Além disso, o quadro de servidores docentes e técnicos-administrativos é considerado insuficiente pelas entidades que representam trabalhadores

O governador Jorginho Mello (PL) entregou oficialmente na última terça-feira, dia 16, o projeto que recebeu o nome de Universidade Gratuita para a Assembleia Legislativa de Santa Catarina (Alesc). A entrega teve tom de solenidade e contou com a presença dos reitores das faculdades do Sistema Acafe. O projeto, que foi uma das principais promessas de campanha do governador, pretende oferecer até 75 mil vagas gratuitas em nível de graduação a estudantes catarinenses nas universidades comunitárias que, segundo a lesgislação vigente, são instituições “de direito privado”. A expectativa do Executivo é que o programa comece no segundo semestre, atendendo cerca de 30 mil estudantes. Numa escala que começa em 2023 e vai até 2026, quando estará totalmente implementado, o Governo do Estado deve investir R$ 1,2 bilhão no programa.

O alto valor chama atenção principalmente porque será repassado a instituições de ensino privadas. De outro lado, as instituições públicas de educação superior carecem de atenção do governo. Na Universidade do Estado de Santa Catarina (Udesc), as perdas salariais da categoria docente chegaram a 22%, além de 135% no vale-alimentação. Além disso, o quadro de servidores docentes e técnicos-administrativos é considerado insuficiente pelas entidades que representam trabalhadores.
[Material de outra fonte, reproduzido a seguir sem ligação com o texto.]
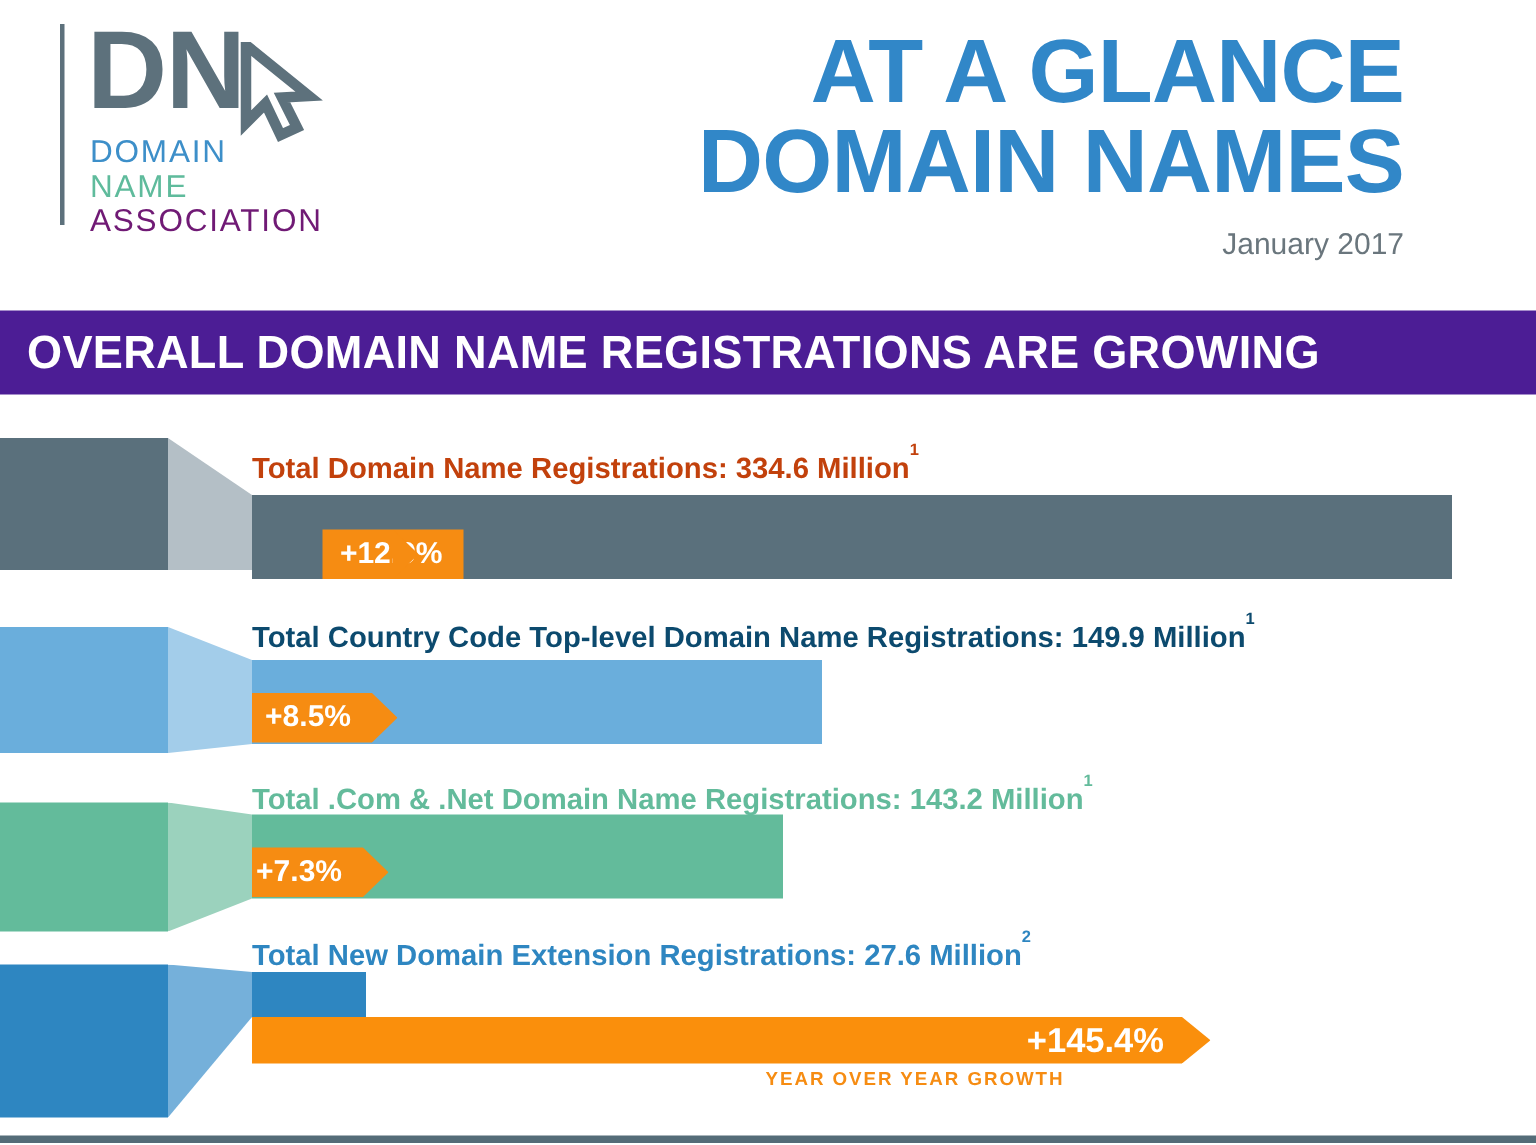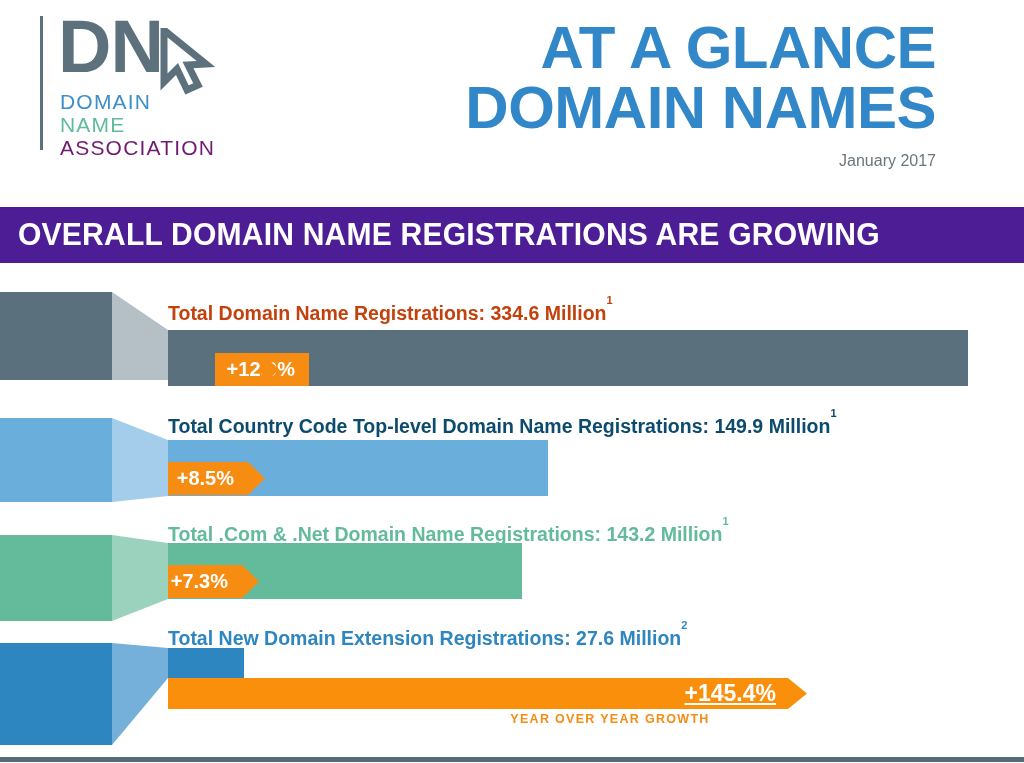"January 2017" #subtitle { font-size: 16px -> 20px }
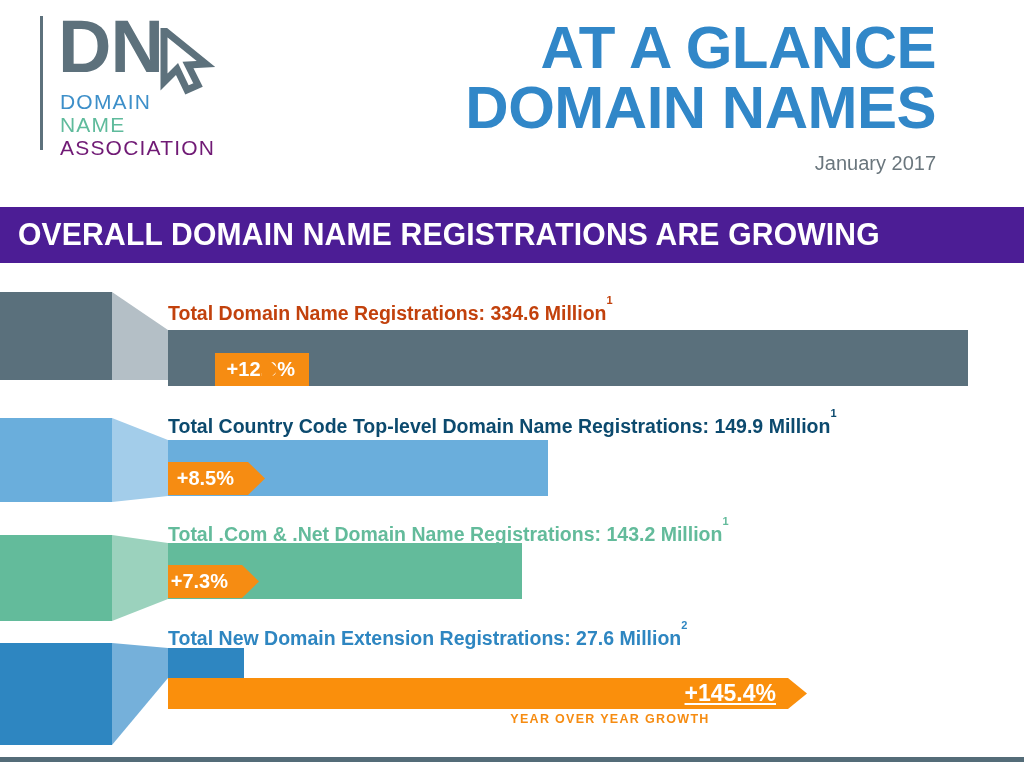"+145.4%" #growth-bar { text-decoration: underline -> none }
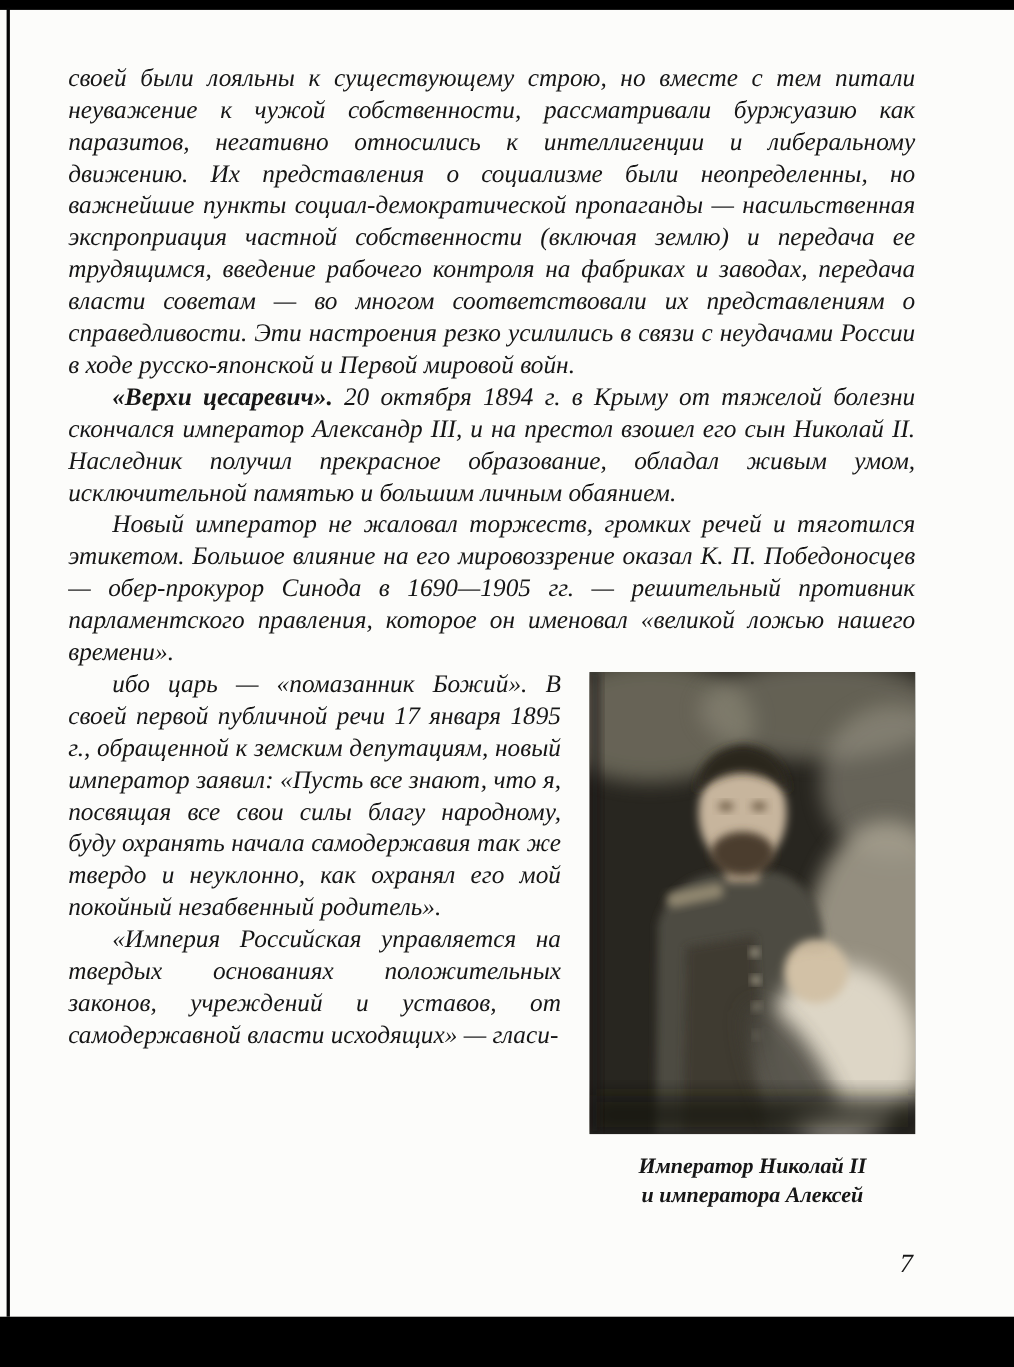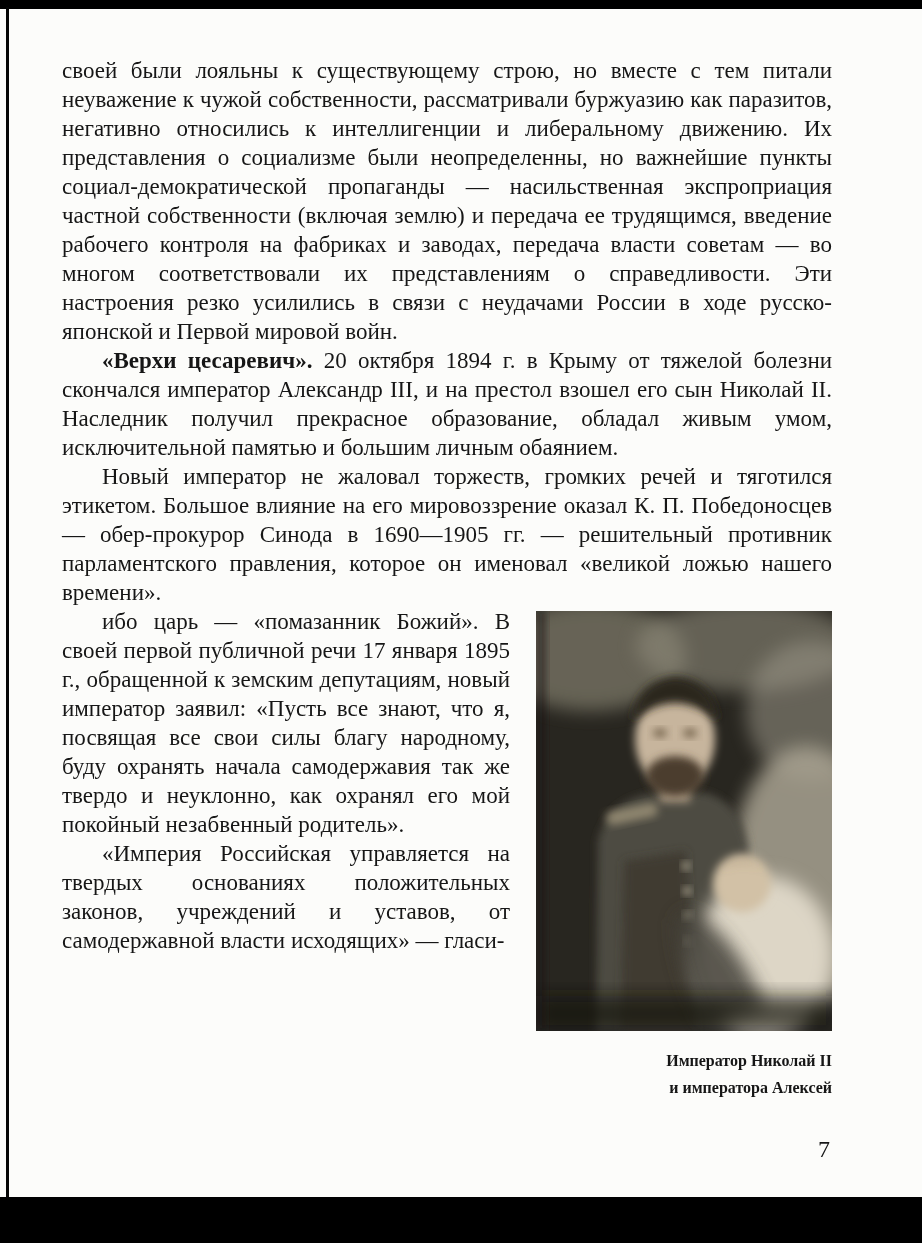"своей были лояльны к существующему" .page { font-style: none -> italic }
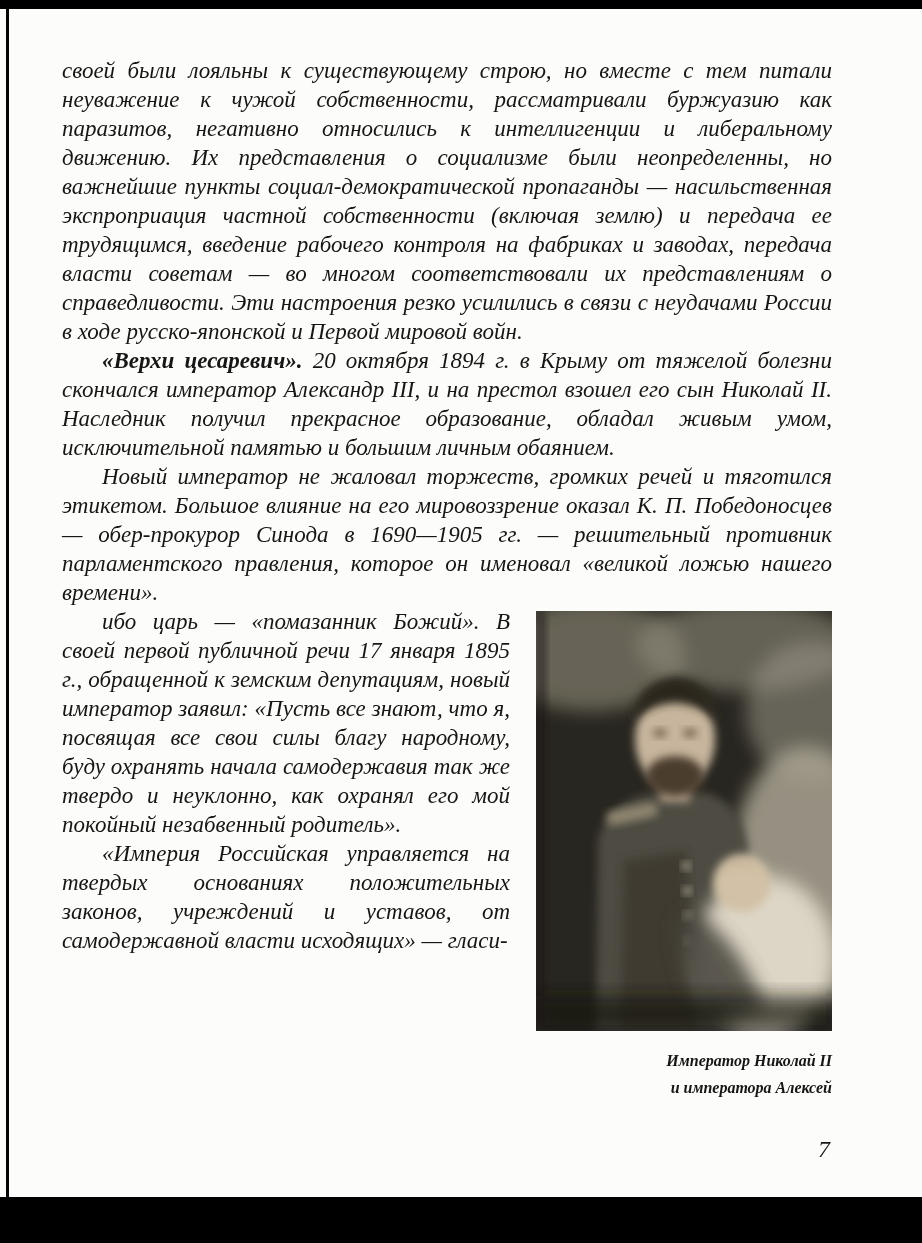"Император Николай II" .caption { font-size: 16px -> 20px; text-align: right -> center }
Governador Jorginho Mello entregou projeto de lei à Alesc (Foto: Vicente Schmitt/Agência AL)

“O pano de fundo desse projeto é a política privatista. Você vai sufocando a universidade pública por falta de investimentos e de política salarial”, avalia Douglas Ladik Antunes, presidente da Aprudesc.

Em novembro de 2022, o Conselho Universitário (Consuni) da Udesc – órgão superior com função normativa, consultiva, deliberativa e decisória – aprovou o relatório da Comissão Especial Temporária constituída para avaliar as perdas salariais e o plano de carreiras dos servidores. O levantamento da Comissão apontou o prejuízo dos trabalhadores da universidade, que há seis anos sofrem com o congelamento salarial.

Segundo a Associação dos Professores da Udesc (Aprudesc), a defasagem do Valor Referencial de Vencimento (VRV) chega a 22%, e do vale-alimentação atinge 135%. Além disso, o plano de carreira também está defasado, impedindo a progressão de servidores. A entidade também afirma que o quadro de pessoal é insuficiente.

Douglas Ladik Antunes, presidente da Aprudesc, explica que o projeto Universidade Gratuita ainda não foi pauta de debate entre docentes porque a entidade passa por um período de transição, mas demonstra preocupação com o assunto. Ele conta que o Conselho Universitário da Udesc aprovou a reposição em 22% no salário e mais o vale-alimentação na reunião do dia 25 de abril, mas os reajustes ainda não tramitam na Alesc. “Passamos as duas últimas gestões inteiras da Udesc sem reajuste salarial. Tivemos uma reposição ano passado, quando a defesagem estava perto de 31% e mais de 100% de desafasagem no auxílio-alimentação. Isso vai se agravar agora e é um problema”, explica. Nesta quarta-feira, dia 24, uma assembleia será realizada pela Aprudesc para discutir o assunto.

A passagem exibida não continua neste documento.